0, bending strength is 19kg/cnf, thermal conductivity is 0.1
5 Kcal/m, hr, °C, and water absorption rate of 6.9 wt%, which is clearly inferior to the examples.

As is clear from the above, this example has excellent heat resistance conductivity (insulation), water absorption resistance, etc. because the spaces between the glassy foam particles are mostly filled with closed cell foam polymer, and it is easy to manufacture. It is possible.

[Effects of the Invention] According to the present invention, the spaces between the vitreous foam particles are almost completely filled with closed-cell foamable polymer, and the vitreous foam granules have excellent heat insulation properties, water absorption resistance, etc. It has the advantage of being able to utilize the waste material of high quality foam and being easily manufactured at low cost.

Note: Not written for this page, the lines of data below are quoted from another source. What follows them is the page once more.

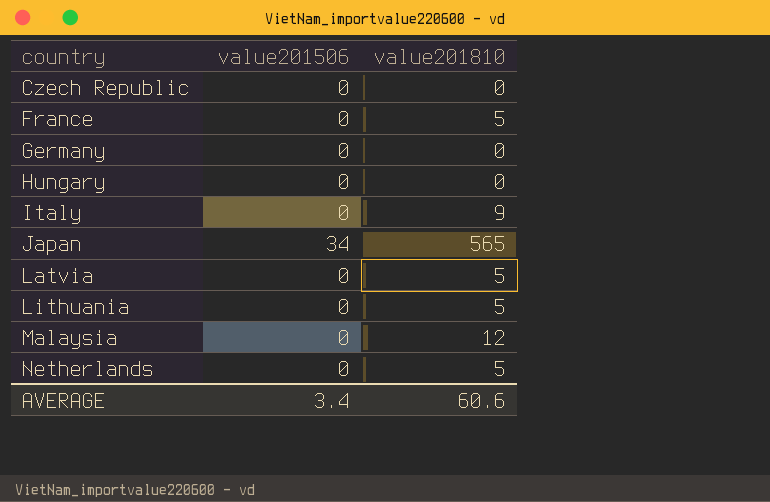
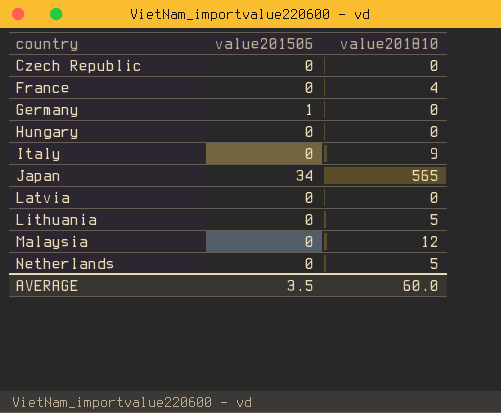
France | value201810: 5 -> 4
Germany | value201506: 0 -> 1
Latvia | value201810: 5 -> 0
AVERAGE | value201506: 3.4 -> 3.5
AVERAGE | value201810: 60.6 -> 60.0

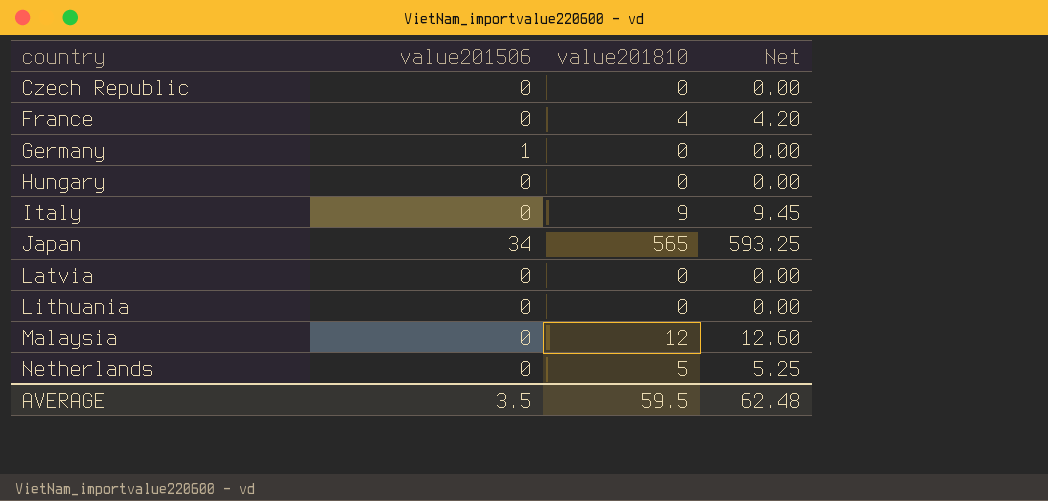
column Net | formula: none -> [value201810] * 1.05
Lithuania | value201810: 5 -> 0
AVERAGE | value201810: 60.0 -> 59.5

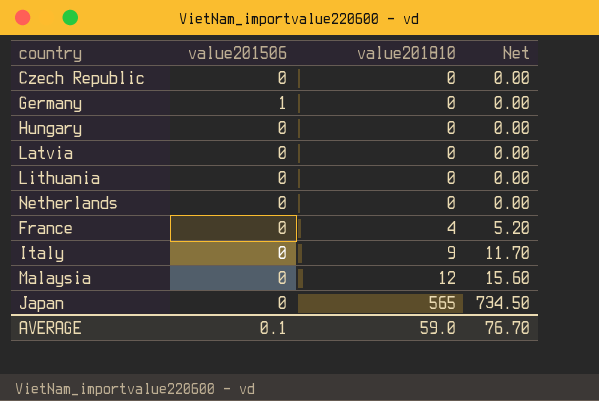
row order: country ascending -> value201810 ascending
column Net | formula: [value201810] * 1.05 -> [value201810] * 1.3
Netherlands | value201810: 5 -> 0
Japan | value201506: 34 -> 0
AVERAGE | value201506: 3.5 -> 0.1
AVERAGE | value201810: 59.5 -> 59.0
AVERAGE | Net: 62.48 -> 76.70

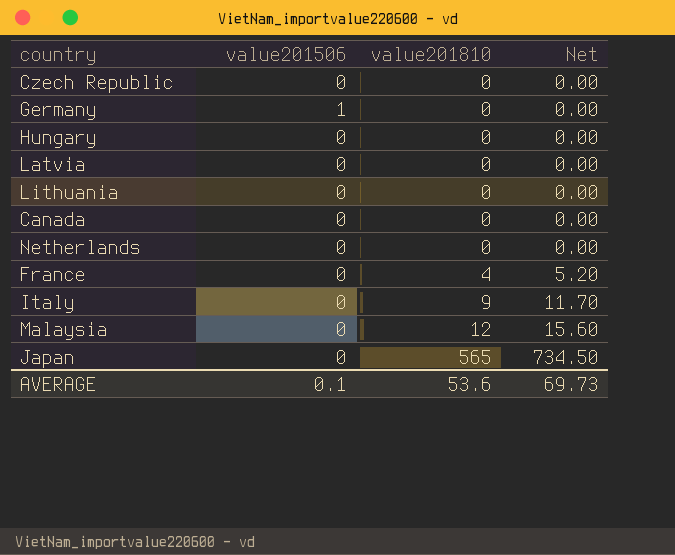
row Canada: none -> 0 | 0 | 0.00
AVERAGE | value201810: 59.0 -> 53.6
AVERAGE | Net: 76.70 -> 69.73

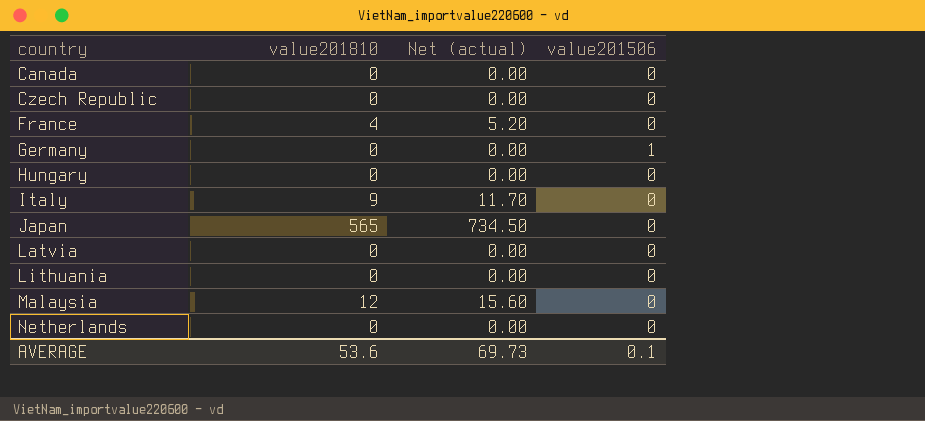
row order: value201810 ascending -> country ascending
column name: Net -> Net (actual)
column value201506 | position: 2 -> 4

[Brief explanation of the drawing]

FIG. 1 is a side sectional view showing one manufacturing means according to the present invention. 2 running belt

Claims (1)

[Scope of Claims] 1) Glassy cellular beads with a particle size of approximately 1 to several mm and a polymer stock solution containing isocyanate as the main ingredient are put into a molding frame in a mixed state, and heated to form glassy cellular particles. In addition to bonding them together, a foaming agent is introduced to polymerize unreacted isocyanate.
1. A method for producing a multicellular molded article, which comprises foaming and filling spaces between the glassy multicellular particles with a foamed polymer. 2) The method for producing a multicellular molded article according to claim 1, characterized in that the polymer stock solution contains a polyol. 3) A claim characterized in that a mixed raw material consisting of glassy foam particles and a polymer stock solution is introduced between a pair of upper and lower running belts, guided to a heat treatment zone, heated, and foamed by introducing a foaming agent. 2. The method for producing a multifoam molded article according to 1 or 2. 4) The method for producing a multi-cellular molded article according to any one of claims 1 to 3, characterized in that the surface of the multi-cellular molded article is coated with a fluorine-containing polymer.